Mat_13:31-33; Mar_4:30-32.

Then the Lord is brought in by our Evangelist, as comparing the kingdom of God to "a grain of mustard [seed] which a man took and cast into his garden." 359 The kingdom of God was not yet coming in that power and glory in which all adversaries should be destroyed. The essential feature of it, evident to every eye which beheld Christ as its actual witness, was the power of God in lowliness displayed in His own humiliation; it was in no way a king governing with external majesty, but a man who takes a grain of mustard seed, a very little germ indeed, and casts it into his garden, where it grows and waxes a great* tree, so that the fowls of the air lodge in its branches. The Lord has before His eye the rising up of a vast worldly power which Christendom should become from the very little beginning planted by Himself then present. Such is the first view that is here given by our Lord. People were premature in rejoicing for all the glorious things that were done by Him, if they counted on a mighty deliverance and kingdom just yet. This would be the result in due time at His coming again, and man would try to found it on what He had already done. No doubt there would be deeper things underneath; but He speaks now of what would be before all the people, before men's eyes.

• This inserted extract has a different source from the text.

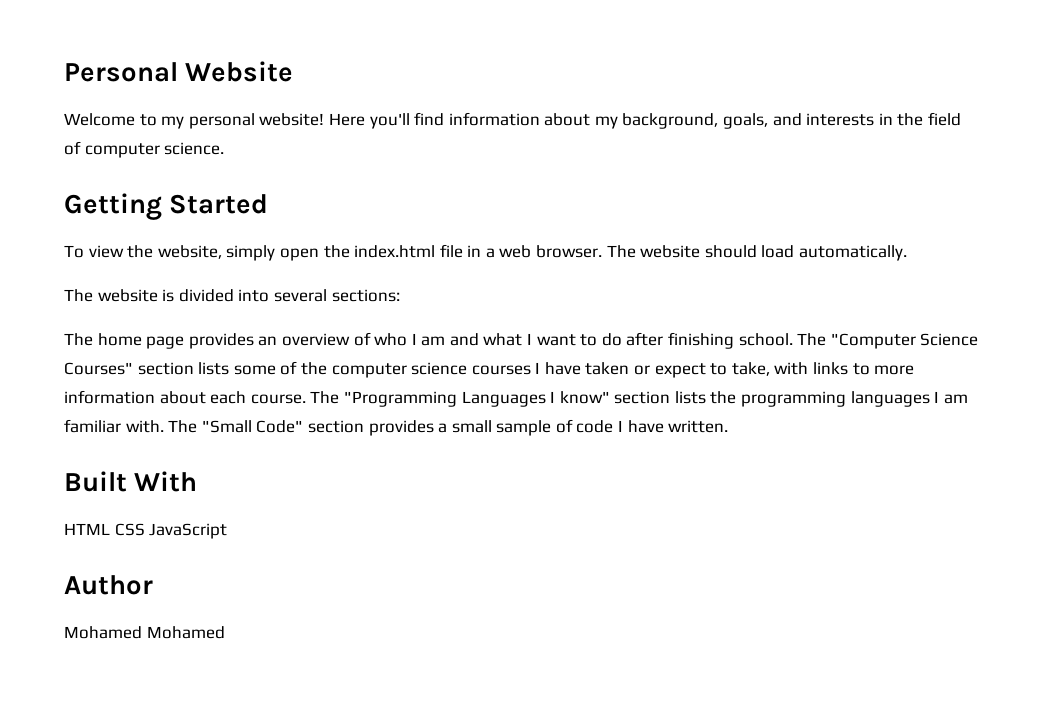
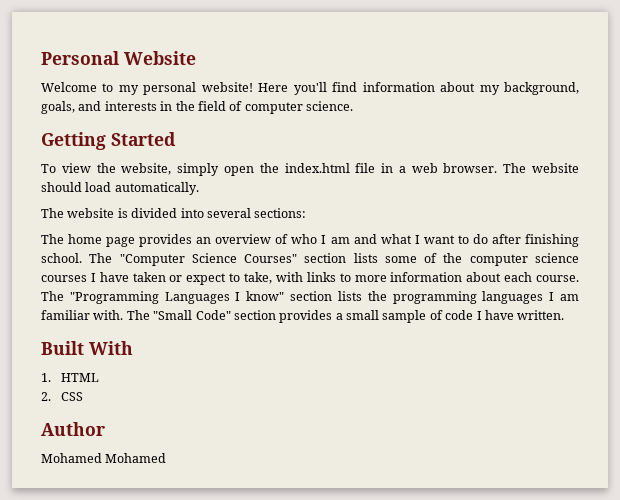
- HTML CSS JavaScript
+ 1. HTML
+ 2. CSS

It is Christendom commencing as a little seed in the world and becoming such a power that even the very adversaries themselves should find grateful shelter there. But it is not yet the time for the kingdom of God to come in power and glory. There is Divine power dealing by the Spirit with individual souls, but not at all in the direct public government of the world. Christianity would grow into an outward system of power, but not such as to expel scandals and those who practise lawlessness. Far different is the state of things now. Christendom is become a worldly system, just as much as Mahomedanism or Judaism. It is become an active worldly power in the centre of civilisation, and not a few among those of chief influence in nominal Christianity are the enemies of God and His truth.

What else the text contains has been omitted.